This position does not rest upon theory only; it is abundantly confirmed by experience.1 It is well known, that every district where manufactures are established, must import the means of subsistence from those where there are no manufactures. And yet it will be admitted that land gives a higher rent, and is better cultivated, and people live better and are richer in manufacturing districts than in the less populous parts of the country; that is, the advantages are on the side of the districts which import, not on those which export; and, in like manner, in Holland, which imports the means of subsistence from every quarter of the world, the land gives a higher rent, and is better cultivated, and the people, how precarious soever the foundation of their National wealth, are individually richer than in any country of Europe.**

The rise in the rent of land in manufacturing countries, and also in the neighbourhood of towns, is not owing to the rise of corn, which is the greatest article of the labourer's food, nor to the rise of wool, leather, wood, &c., which are the articles most needed for his clothing and conveniences.
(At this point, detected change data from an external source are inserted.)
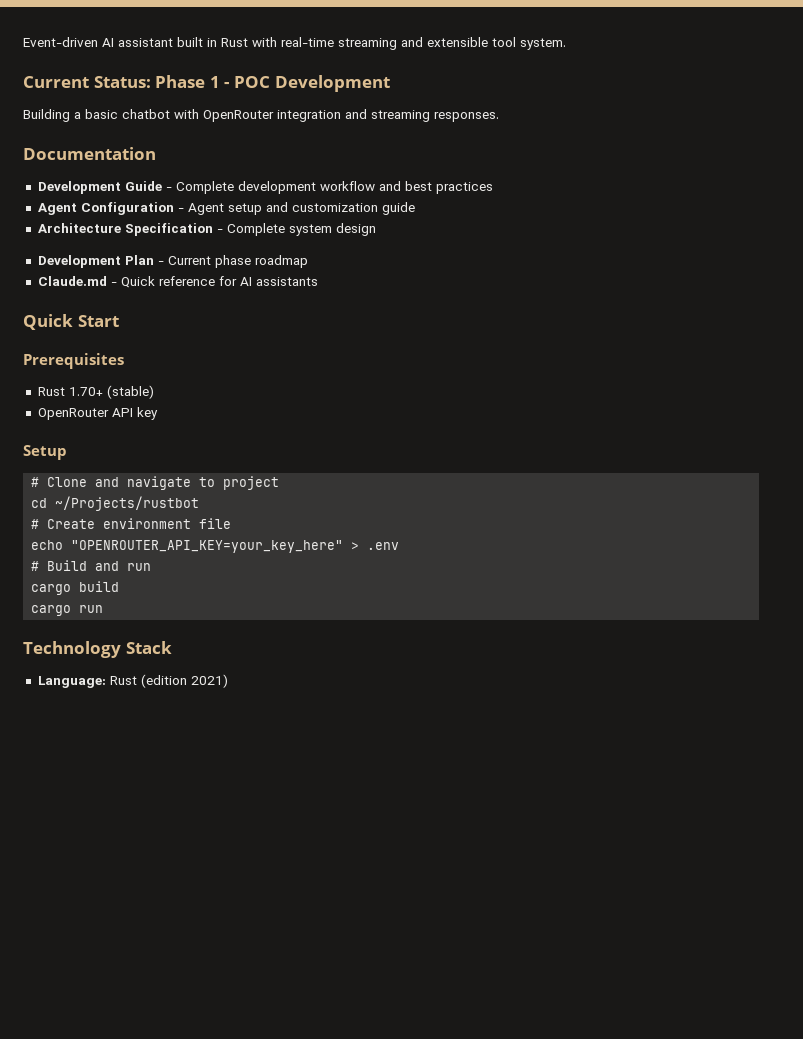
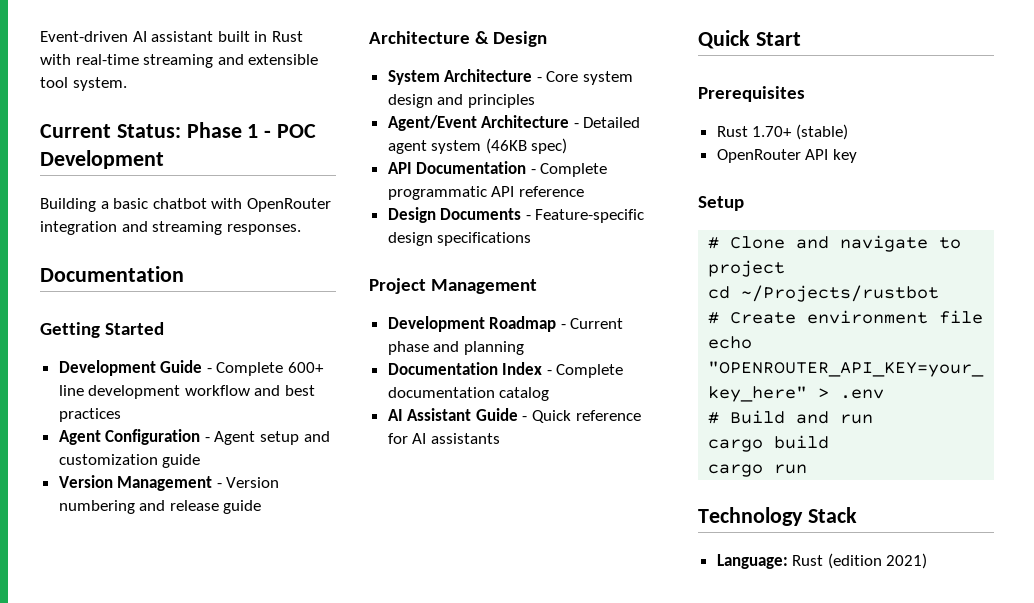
+ Getting Started
- Development Guide - Complete development workflow and best practices
+ Development Guide - Complete 600+ line development workflow and best practices
- Architecture Specification - Complete system design
- Development Plan - Current phase roadmap
- Claude.md - Quick reference for AI assistants
+ Version Management - Version numbering and release guide
+ Architecture & Design
+ System Architecture - Core system design and principles
+ Agent/Event Architecture - Detailed agent system (46KB spec)
+ API Documentation - Complete programmatic API reference
+ Design Documents - Feature-specific design specifications
+ Project Management
+ Development Roadmap - Current phase and planning
+ Documentation Index - Complete documentation catalog
+ AI Assistant Guide - Quick reference for AI assistants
All these can be imported at a small expense; and none of them are much dearer in London, where they are all imported, than in the remote provinces. But the rise of rent, in the circumstances just stated, is owing to the demand for articles which it is impossible to import, and for some that cannot be imported but at a great expense, for milk, garden stuffs, hay, straw, grass, for riding and carriage horses, poultry, lamb, veal, &c. Most of these articles are used by the higher classes, and their high prices do not affect the poor. They add to the money income of the farmer and landlord, without occasioning any inconvenience to

1 Dawson's Thoughts, &c. See also Report of the Town-Council of Glasgow, [on the Corn Bill, 1791, pp. 7, 8,(both very confused on this head.)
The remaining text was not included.